Each line of the data that includes "white" must be copied.

[Saved entries]
=== Section Start ===

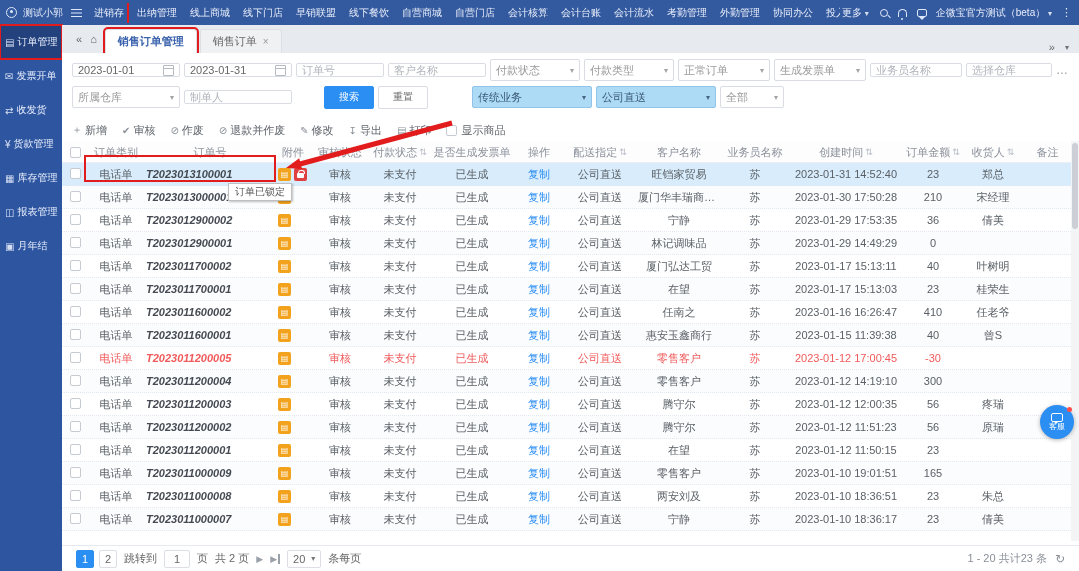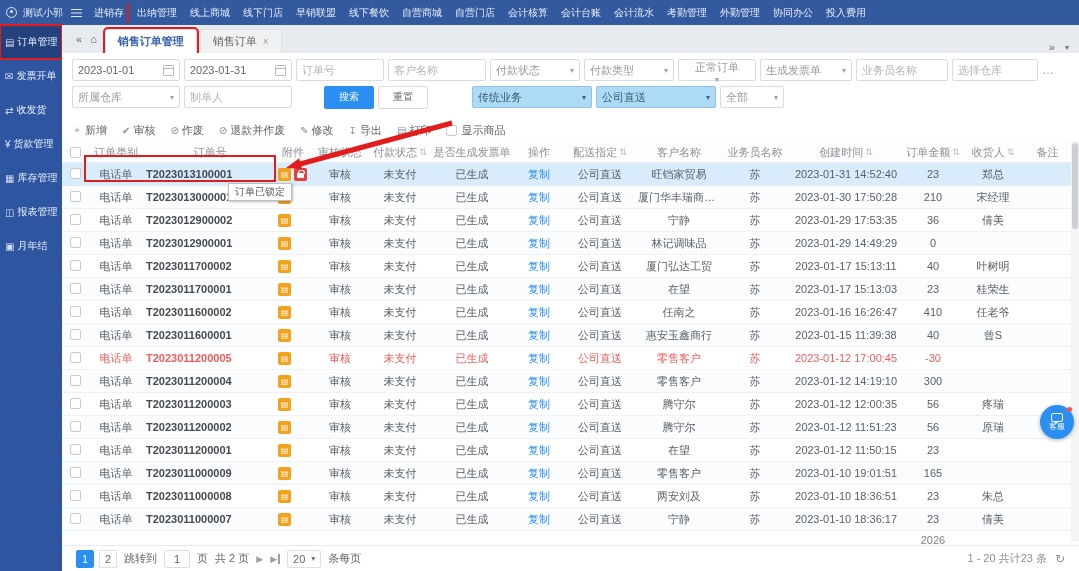--- a/index.html
+++ b/index.html
@@ -43,21 +43,21 @@
   .tab.active{background:#fff;color:#3a62ad;font-weight:bold;}
   .tab.annot{outline:2px solid var(--c-annotation,#e21b1c);outline-offset:0px;}
   .tab .x{color:#999;font-size:10px;}
   .tab-right{margin-left:auto;display:flex;gap:10px;align-items:center;padding-right:10px;color:#666;}
 
   .content{position:absolute;top:28px;left:0;right:0;bottom:0;background:#fff;overflow:hidden;}
 
   
   .filters{padding:6px 10px 5px;}
   .frow{display:flex;align-items:center;gap:4px;height:22px;margin-bottom:5px;font-size:11px;}
-  .inp{height:22px;border:1px solid #d9dce3;border-radius:2px;background:#fff;color:#666;font-size:11px;
+  .inp{height:14px;border:1px solid #d9dce3;border-radius:2px;background:#fff;color:#666;font-size:11px;
     padding:0 5px;display:flex;align-items:center;gap:8px;}
   input.inp{outline:none;}
   input.inp::placeholder{color:#b0b4bb;}
   .sel{height:22px;border:1px solid #d9dce3;border-radius:2px;background:#fff;color:#999;font-size:11px;
     padding:0 5px;display:flex;align-items:center;justify-content:space-between;cursor:pointer;}
   .sel .caret{color:#999;}
   .sel.hlsel{background:var(--c-selbg,#addaf5);border-color:#8fc3ea;color:#3a5a74;}
   .sel.hlsel .caret{color:#3a5a74;}
   .i-cal{width:11px;height:11px;border:1px solid #b6bac2;border-radius:1px;position:relative;display:inline-block;margin-left:auto;}
   .i-cal:before{content:'';position:absolute;left:0;top:2.5px;width:9px;height:1px;background:#b6bac2;}
@@ -77,21 +77,21 @@
   .grid{position:relative;font-size:11px;color:#5a6066;}
   .grow{display:grid;grid-template-columns:26px 56px 132px 34px 60px 60px 84px 50px 72px 86px 66px 116px 58px 62px 1fr;
     align-items:center;width:calc(100% - 8px);}
   .ghead{height:21px;color:#8a9099;background:#fdfdfe;border-bottom:1px solid #ebeef5;}
   .ghead .th{display:flex;align-items:center;justify-content:center;gap:2px;overflow:hidden;white-space:nowrap;}
   .sort{font-size:9px;color:#b8bdc6;}
   .row{height:23px;border-bottom:1px dotted #e2e8f0;cursor:pointer;}
   .row:nth-child(even){background:#fbfcfe;}
   .row.selected{background:var(--c-rowsel,#d8ecfb);}
   .cell{text-align:center;overflow:hidden;white-space:nowrap;text-overflow:ellipsis;padding:0 2px;}
-  .cell.no{text-align:left;font-weight:bold;color:#454a52;}
+  .cell.no{text-align:left;font-weight:bold;color:#454a52;font-style:italic;}
   .cell.att{display:flex;gap:3px;justify-content:flex-start;padding-left:2px;}
   .link{color:var(--c-accent,#2b8ef3);cursor:pointer;}
   .row.warnrow .cell{color:var(--c-warn,#f05a5a);}
   .row.warnrow .cell .link{color:var(--c-accent,#2b8ef3);}
   .badge{width:13px;height:13px;border-radius:2px;display:flex;align-items:center;justify-content:center;color:#fff;font-size:8px;}
   .badge.orange{background:var(--c-badgeo,#f2a21c);}
   .badge.red{background:var(--c-badger,#e0403f);}
   .lockg{width:7px;height:5px;background:#fff;border-radius:1px;position:relative;margin-top:3px;}
   .lockg:before{content:'';position:absolute;top:-3.4px;left:1px;width:4.6px;height:3.4px;border:1.2px solid #fff;border-bottom:none;border-radius:3px 3px 0 0;}
   .gfoot{height:18px;color:#7d828a;border-bottom:1px solid #eef1f5;}
@@ -153,20 +153,34 @@
         <span class="nav-item">自营商城</span>
         <span class="nav-item">自营门店</span>
         <span class="nav-item">会计核算</span>
         <span class="nav-item">会计台账</span>
         <span class="nav-item">会计流水</span>
         <span class="nav-item">考勤管理</span>
         <span class="nav-item">外勤管理</span>
         <span class="nav-item">协同办公</span>
         <span class="nav-item">投入费用</span>
       </div>
+    <div class="tb-right">
+      <span class="nav-item">
+        <span>更多</span> <span class="caret">▾</span>
+      </span>
+      <span id="tb-icons" style="display:flex;gap:10px;align-items:center;">
+          <span class="i-search"></span>
+          <span class="i-bell"></span>
+          <span class="i-chat"></span>
+        </span>
+      <span>
+        <span>企微宝官方测试（beta）</span> <span class="caret">▾</span>
+      </span>
+      <span class="kebab">⋮</span>
+    </div>
   </div>
 
   <div class="sidebar" id="sidebar">
       <div class="side-item active">
         <span class="si">▤</span>
         <span>订单管理</span>
       </div>
       <div class="side-item">
         <span class="si">✉</span>
         <span>发票开单</span>
@@ -229,21 +243,21 @@
           <input class="inp" style="width: 88px;" placeholder="订单号">
           <input class="inp" style="width: 98px;" placeholder="客户名称">
           <div class="sel" style="width:90px;">
             <span>付款状态</span>
               <span class="caret">▾</span>
           </div>
           <div class="sel" style="width:90px;">
             <span>付款类型</span>
               <span class="caret">▾</span>
           </div>
-          <div class="sel" style="width:78px;flex-direction:column;">
+          <div class="sel" style="width:92px;">
             <span>正常订单</span>
               <span class="caret">▾</span>
           </div>
           <div class="sel" style="width:92px;">
             <span>生成发票单</span>
               <span class="caret">▾</span>
           </div>
           <input class="inp" style="width: 92px;" placeholder="业务员名称">
           <input class="inp" style="width: 86px;" placeholder="选择仓库">
           <span class="dots">…</span>
@@ -694,37 +708,20 @@
               <div class="cell">已生成</div>
               <div class="cell"><span class="link">复制</span></div>
               <div class="cell">公司直送</div>
               <div class="cell">宁静</div>
               <div class="cell">苏</div>
               <div class="cell">2023-01-10 18:36:17</div>
               <div class="cell">23</div>
               <div class="cell">倩美</div>
               <div class="cell"></div>
             </div>
-          </div>
-        <div class="grow gfoot" id="gfoot">
-            <div class="cell"></div>
-            <div class="cell"></div>
-            <div class="cell"></div>
-            <div class="cell"></div>
-            <div class="cell"></div>
-            <div class="cell"></div>
-            <div class="cell"></div>
-            <div class="cell"></div>
-            <div class="cell"></div>
-            <div class="cell"></div>
-            <div class="cell"></div>
-            <div class="cell"></div>
-            <div class="cell">2026</div>
-            <div class="cell"></div>
-            <div class="cell"></div>
           </div>
       </div>
 
       <svg class="arrow-svg" viewBox="0 0 1017 518">
         <line x1="390" y1="70" x2="238" y2="111" stroke="#e21b1c" stroke-width="5"></line>
         <polygon points="224,115 237.2,105.3 240,115.9" fill="#e21b1c"></polygon>
       </svg>
       <div class="rowbox"></div>
       <div class="tooltip">订单已锁定</div>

=== Section End ===

## [ANSWER BOX]
   .ghead .th{display:flex;align-items:center;justify-content:center;gap:2px;overflow:hidden;white-space:nowrap;}
   .cell{text-align:center;overflow:hidden;white-space:nowrap;text-overflow:ellipsis;padding:0 2px;}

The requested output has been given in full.